Work item:
Wherever the string "view" shows up in the data below, copy the whole line.

:: Records

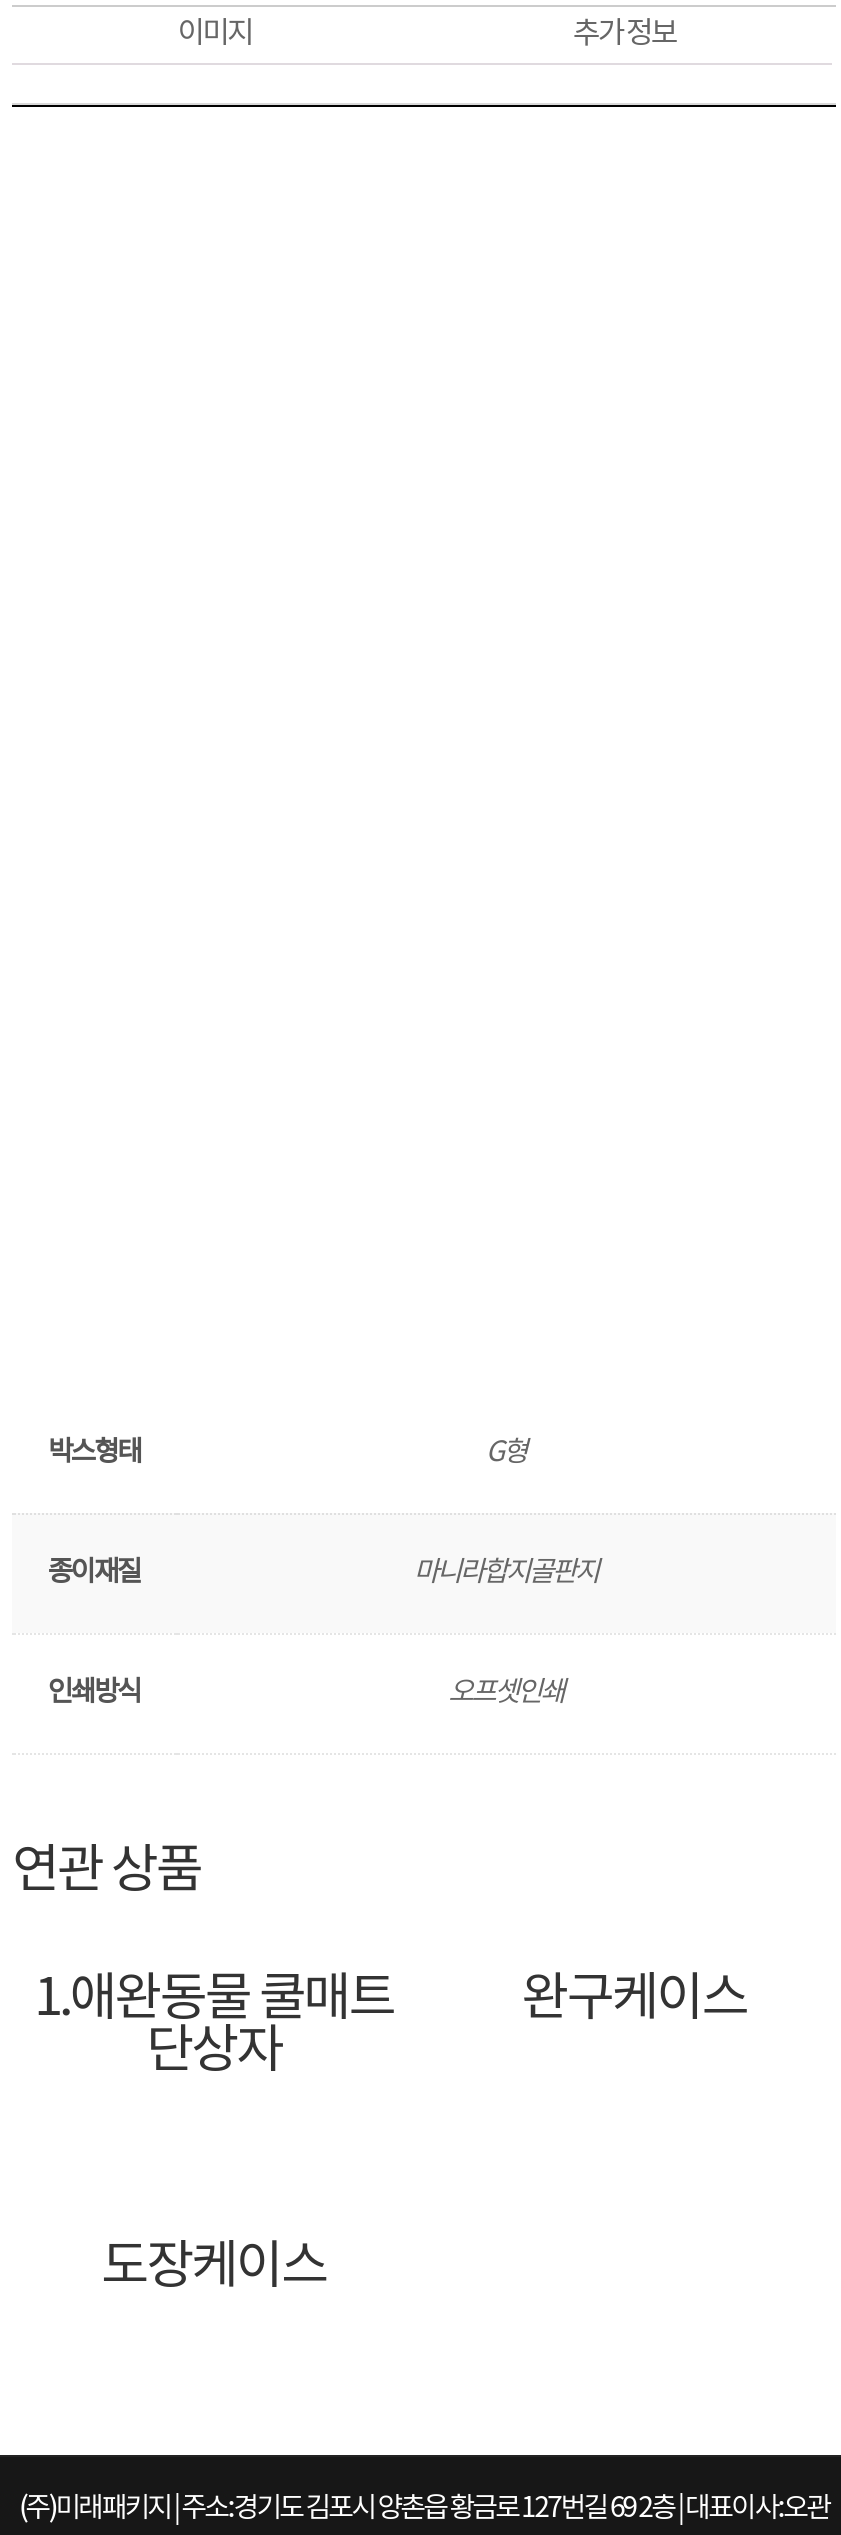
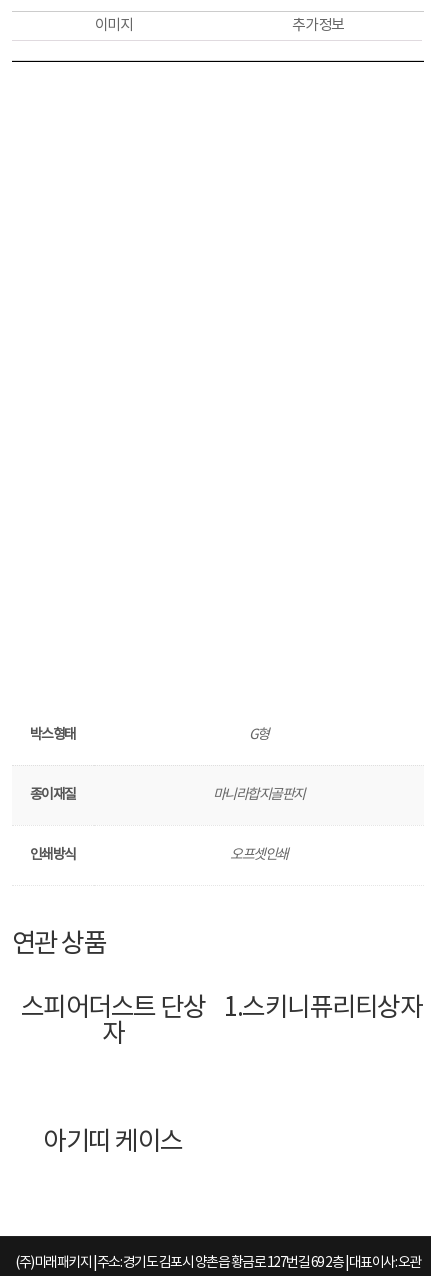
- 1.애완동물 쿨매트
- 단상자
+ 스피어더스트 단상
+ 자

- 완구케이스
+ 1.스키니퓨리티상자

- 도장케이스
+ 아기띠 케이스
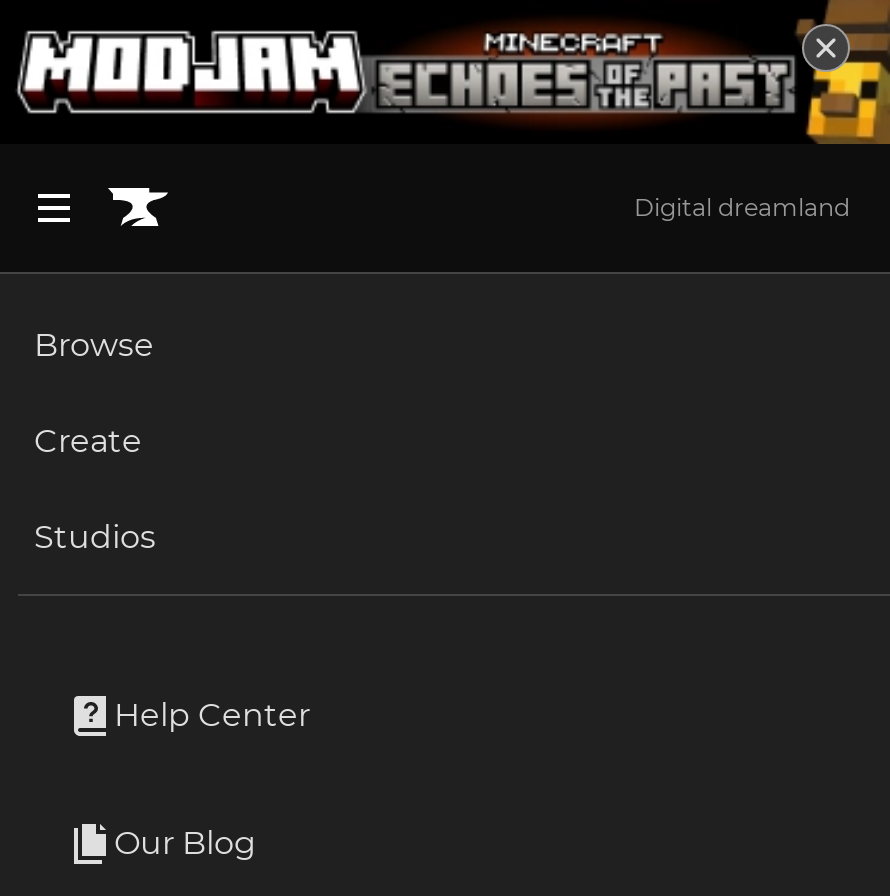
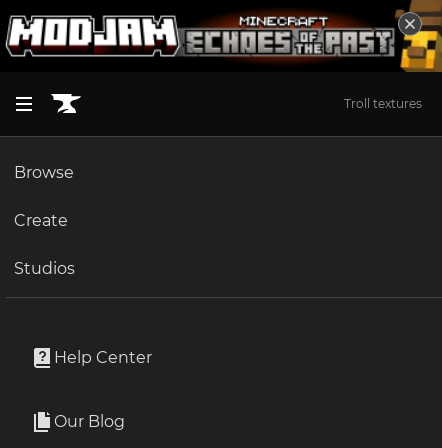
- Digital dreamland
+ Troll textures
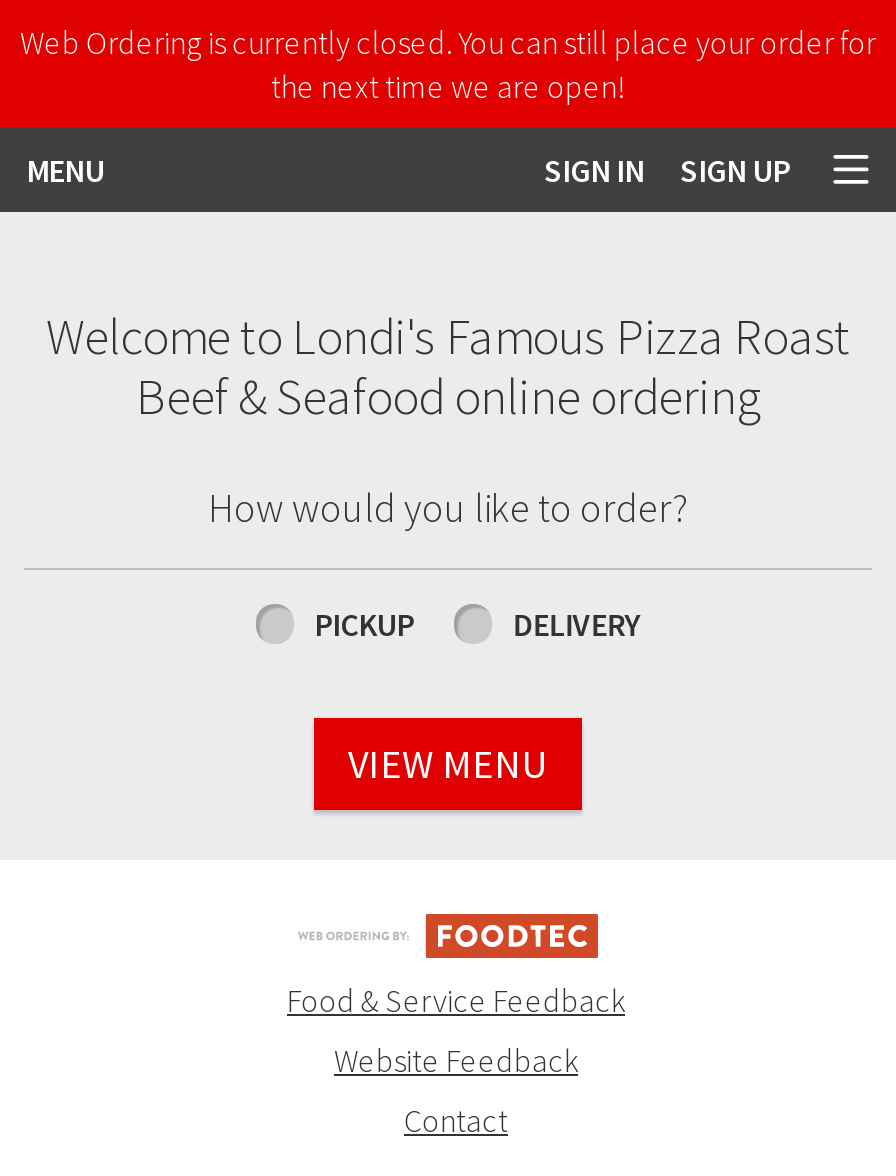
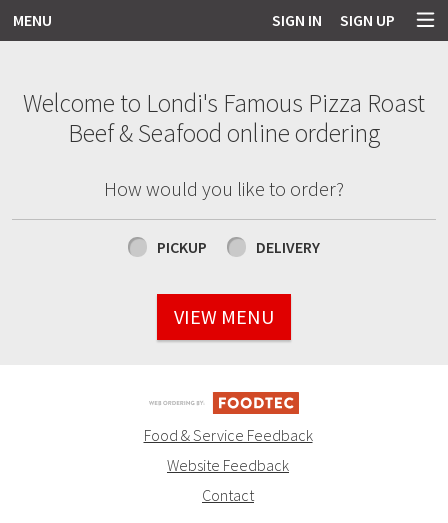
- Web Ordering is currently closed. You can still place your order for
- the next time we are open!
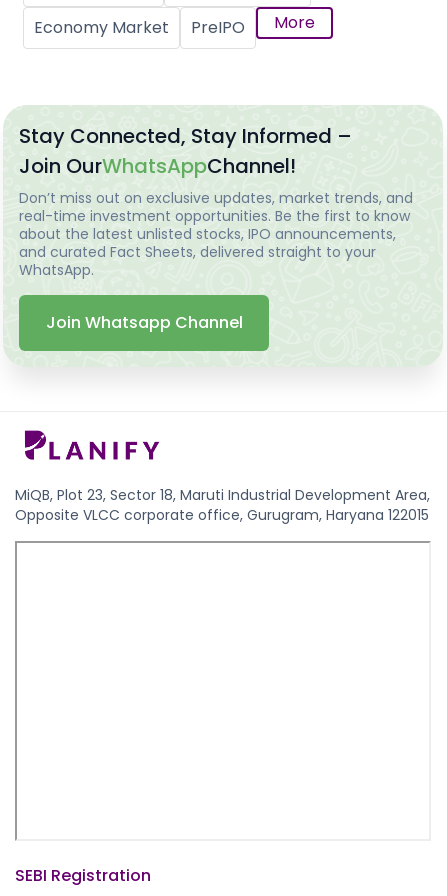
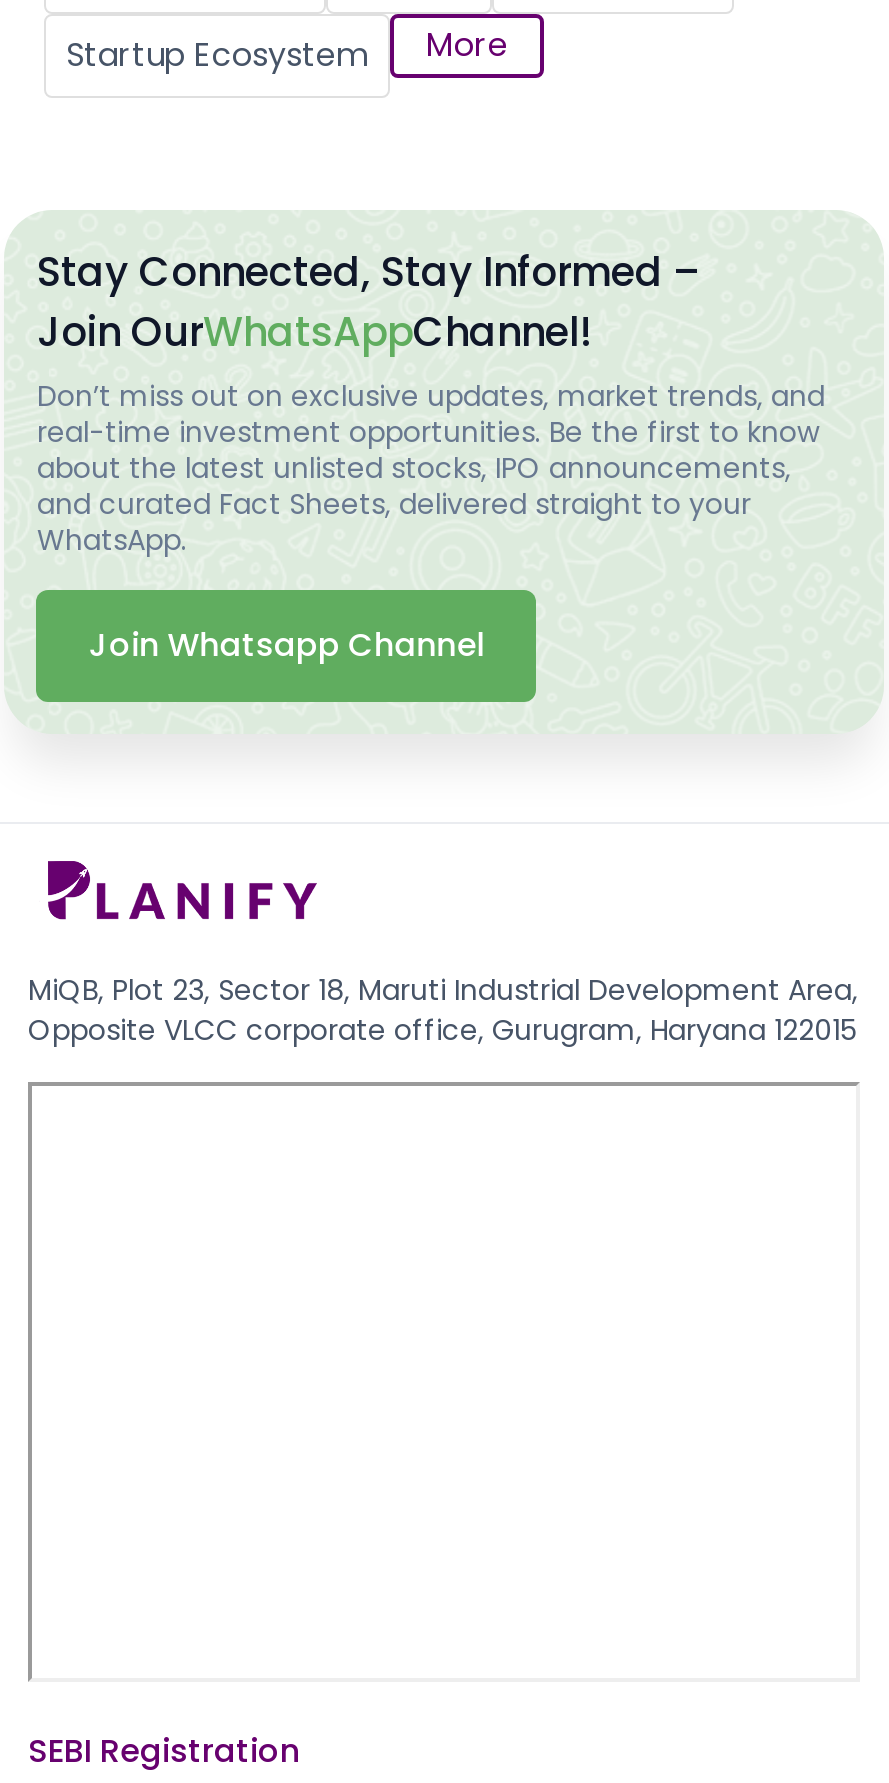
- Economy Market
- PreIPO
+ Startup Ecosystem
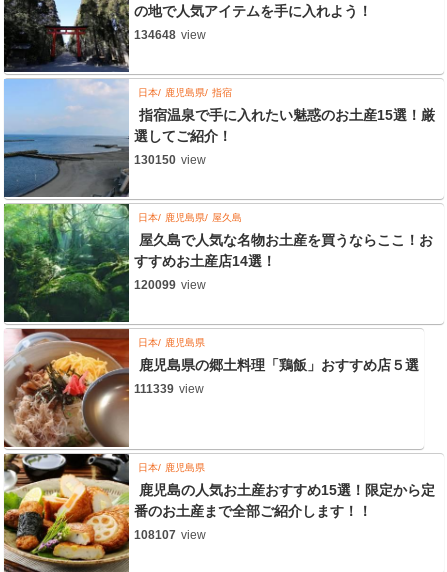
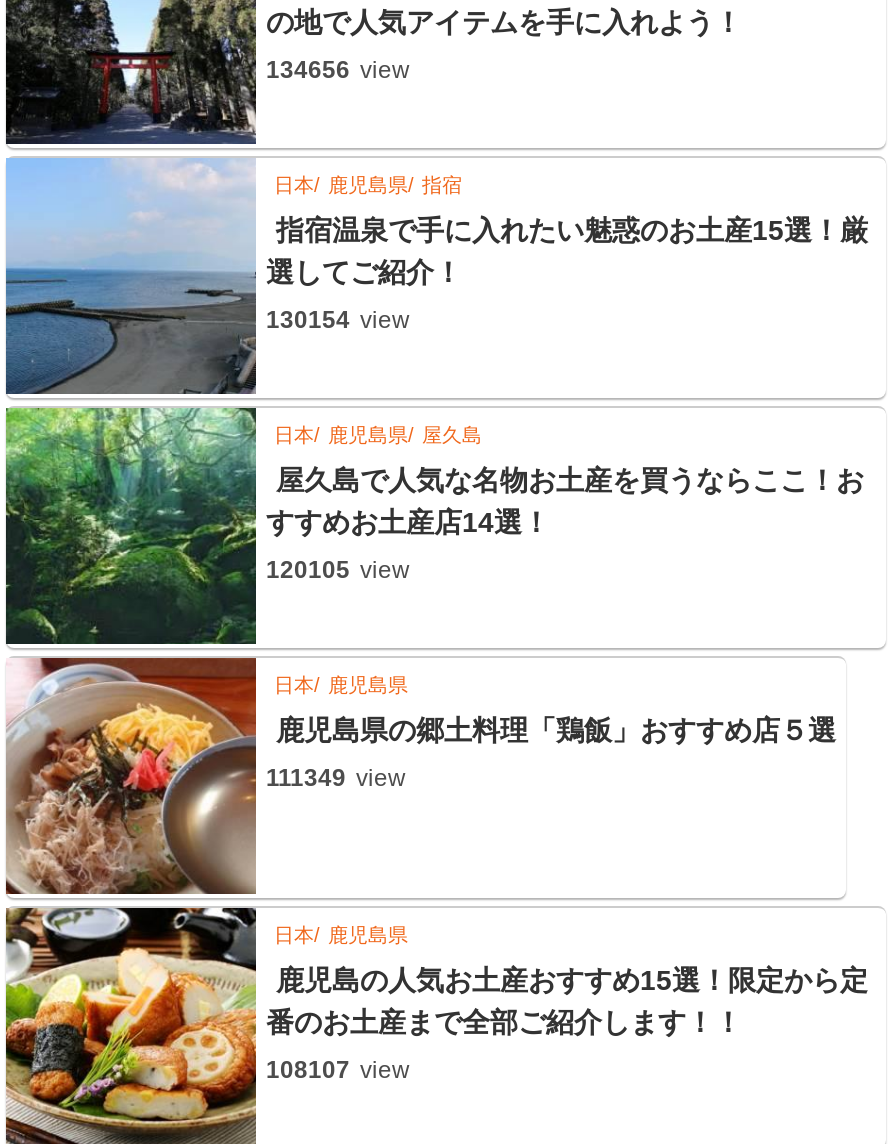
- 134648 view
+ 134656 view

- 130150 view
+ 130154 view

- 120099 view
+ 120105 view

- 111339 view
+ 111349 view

::::

Result for this exercise:
- 134648 view
+ 134656 view
- 130150 view
+ 130154 view
- 120099 view
+ 120105 view
- 111339 view
+ 111349 view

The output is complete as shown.